── Data for analysis

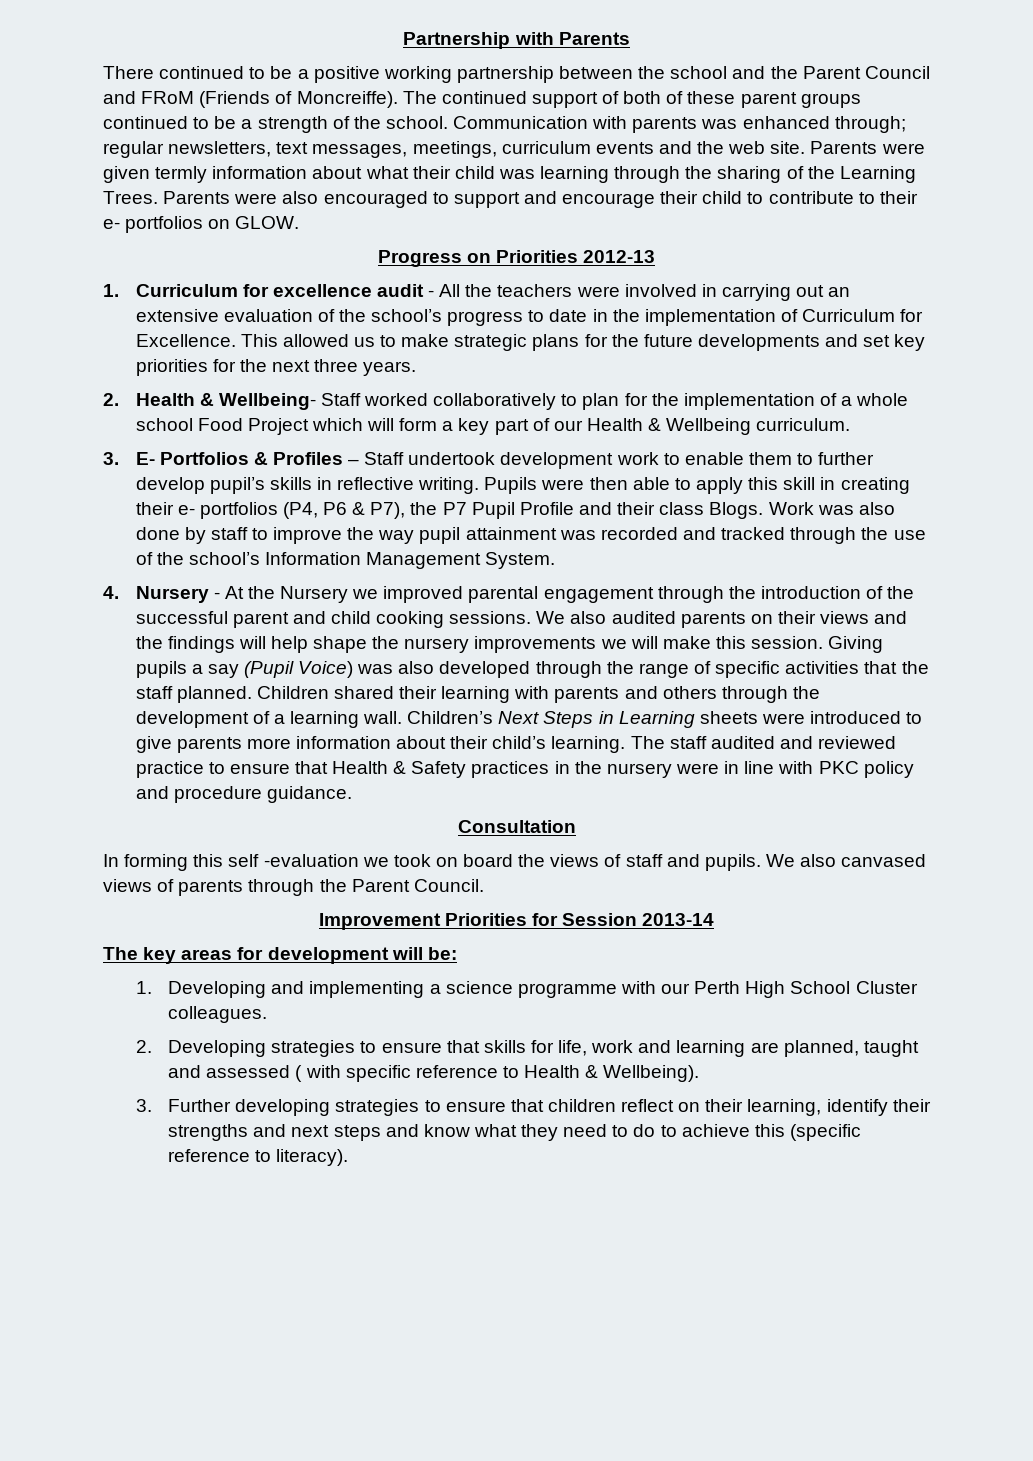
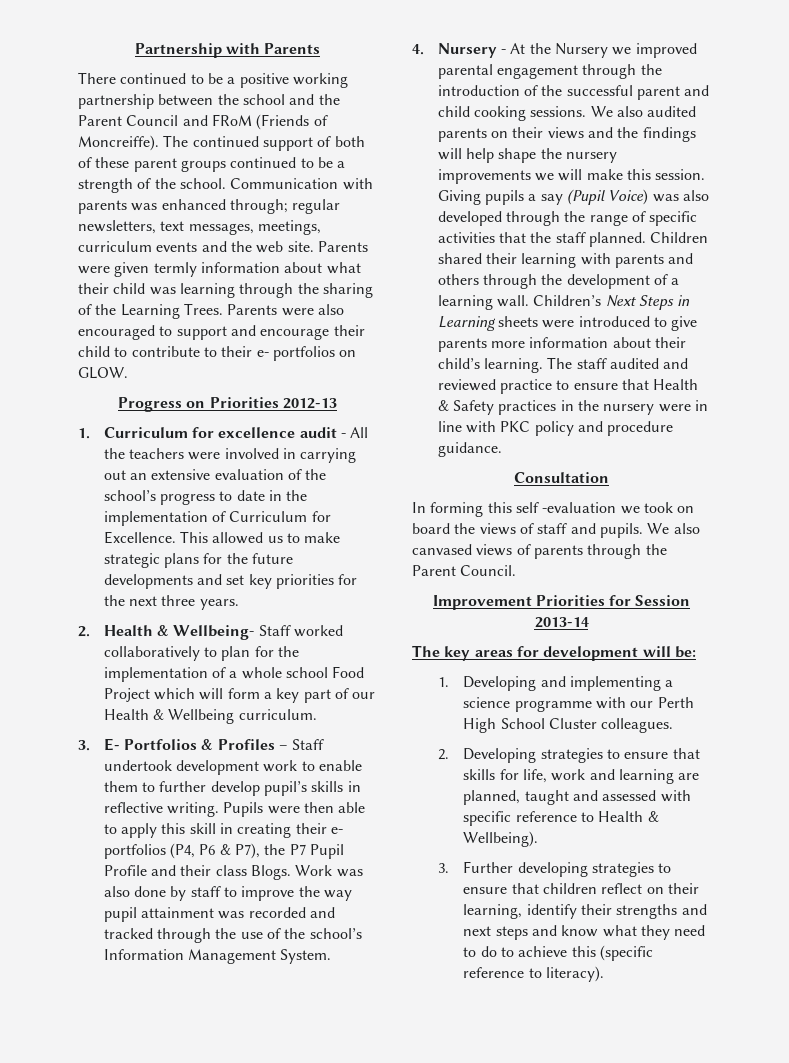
- 2. Developing strategies to ensure that skills for life, work and learning are planned, taught and assessed ( with specific reference to Health & Wellbeing).
+ 2. Developing strategies to ensure that skills for life, work and learning are planned, taught and assessed with specific reference to Health & Wellbeing).

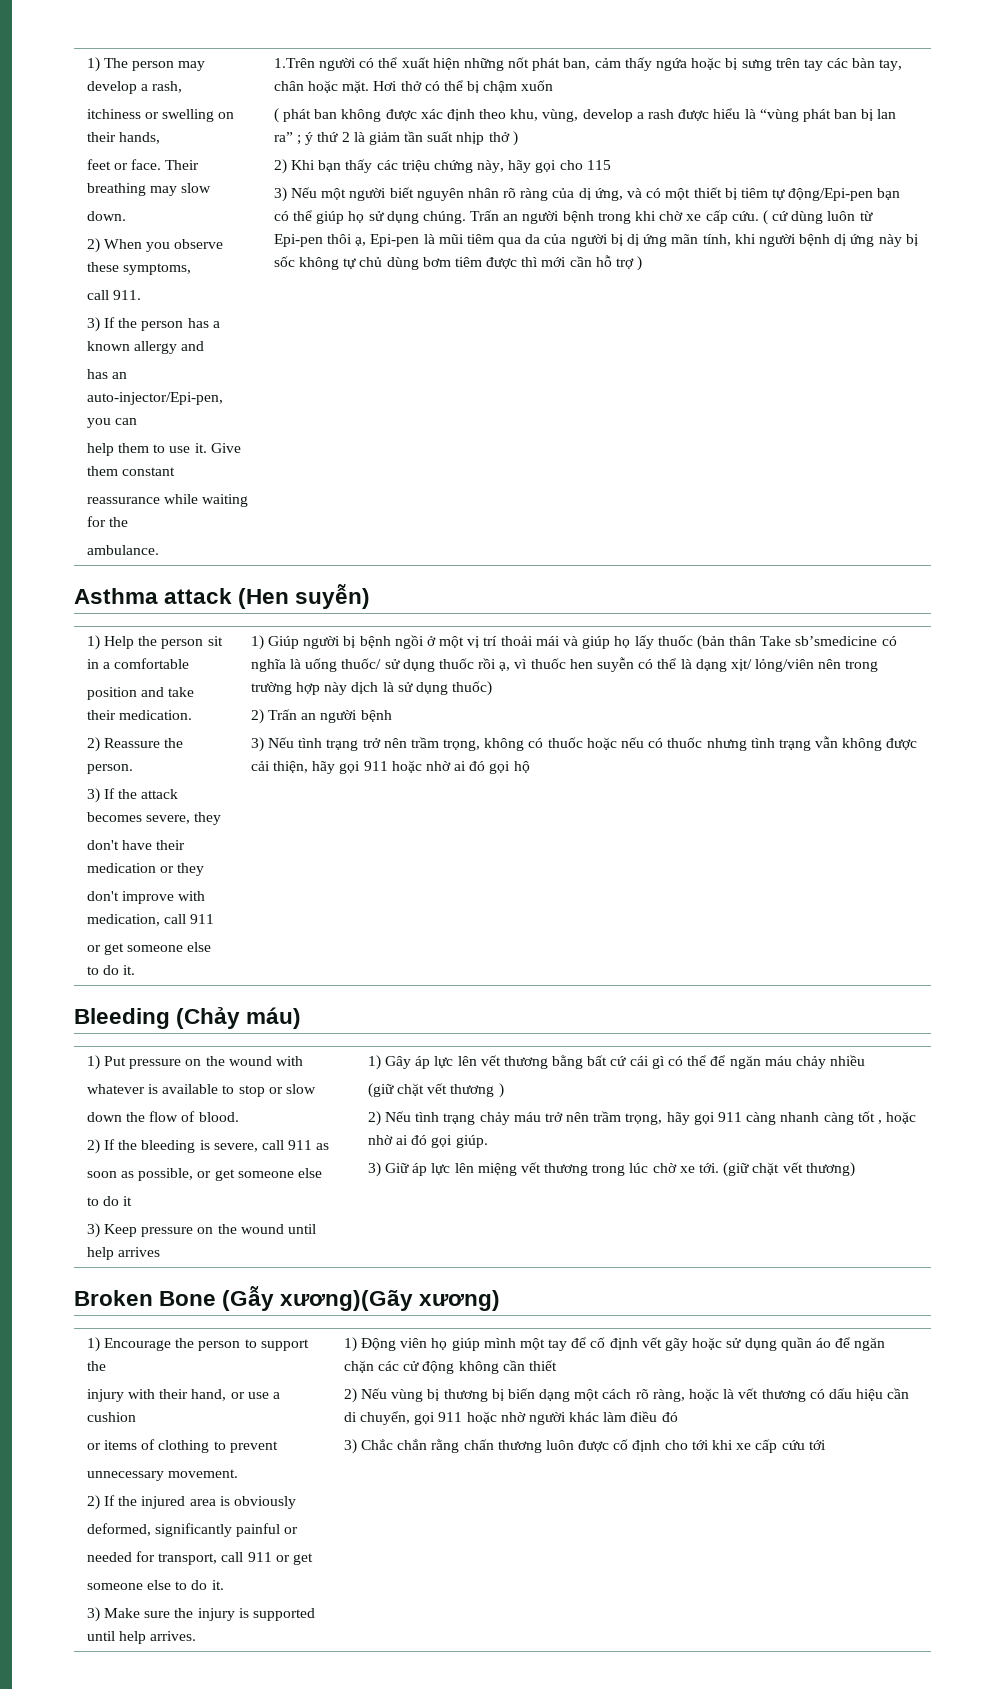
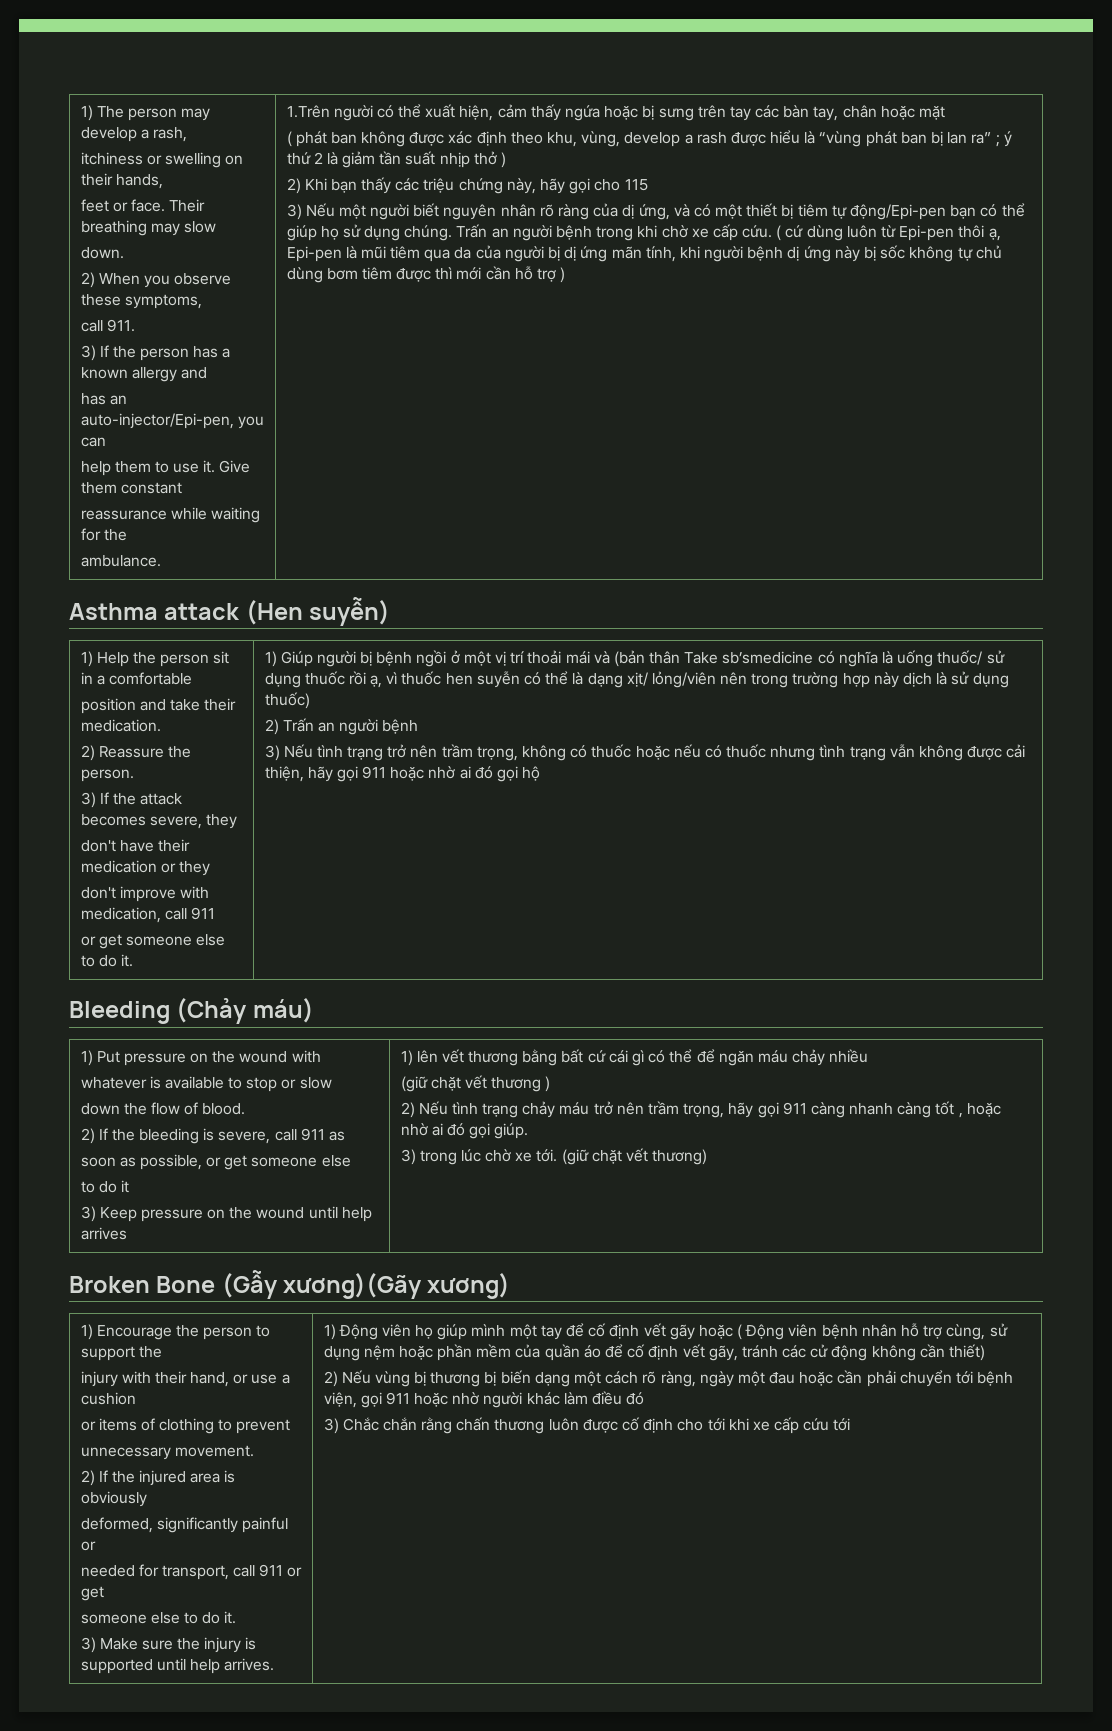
- 1.Trên người có thể xuất hiện những nốt phát ban, cảm thấy ngứa hoặc bị sưng trên tay các bàn tay, chân hoặc mặt. Hơi thở có thể bị chậm xuốn
+ 1.Trên người có thể xuất hiện, cảm thấy ngứa hoặc bị sưng trên tay các bàn tay, chân hoặc mặt
- 1) Giúp người bị bệnh ngồi ở một vị trí thoải mái và giúp họ lấy thuốc (bản thân Take sb’smedicine có nghĩa là uống thuốc/ sử dụng thuốc rồi ạ, vì thuốc hen suyễn có thể là dạng xịt/ lỏng/viên nên trong trường hợp này dịch là sử dụng thuốc)
+ 1) Giúp người bị bệnh ngồi ở một vị trí thoải mái và (bản thân Take sb’smedicine có nghĩa là uống thuốc/ sử dụng thuốc rồi ạ, vì thuốc hen suyễn có thể là dạng xịt/ lỏng/viên nên trong trường hợp này dịch là sử dụng thuốc)
- 1) Gây áp lực lên vết thương bằng bất cứ cái gì có thể để ngăn máu chảy nhiều
+ 1) lên vết thương bằng bất cứ cái gì có thể để ngăn máu chảy nhiều
- 3) Giữ áp lực lên miệng vết thương trong lúc chờ xe tới.
+ 3) trong lúc chờ xe tới.
- 1) Động viên họ giúp mình một tay để cố định vết gãy hoặc sử dụng quần áo để ngăn chặn các cử động không cần thiết
+ 1) Động viên họ giúp mình một tay để cố định vết gãy hoặc ( Động viên bệnh nhân hỗ trợ cùng, sử dụng nệm hoặc phần mềm của quần áo để cố định vết gãy, tránh các cử động không cần thiết)
- 2) Nếu vùng bị thương bị biến dạng một cách rõ ràng, hoặc là vết thương có dấu hiệu cần di chuyển, gọi 911 hoặc nhờ người khác làm điều đó
+ 2) Nếu vùng bị thương bị biến dạng một cách rõ ràng, ngày một đau hoặc cần phải chuyển tới bệnh viện, gọi 911 hoặc nhờ người khác làm điều đó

────

## Aim of the task
From the first line of the records through the line with "assessed with specific reference to Health & Wellbeing).", reproduce each line exactly and leave the pictures out.

## Answer for the task
- 2. Developing strategies to ensure that skills for life, work and learning are planned, taught and assessed ( with specific reference to Health & Wellbeing).
+ 2. Developing strategies to ensure that skills for life, work and learning are planned, taught and assessed with specific reference to Health & Wellbeing).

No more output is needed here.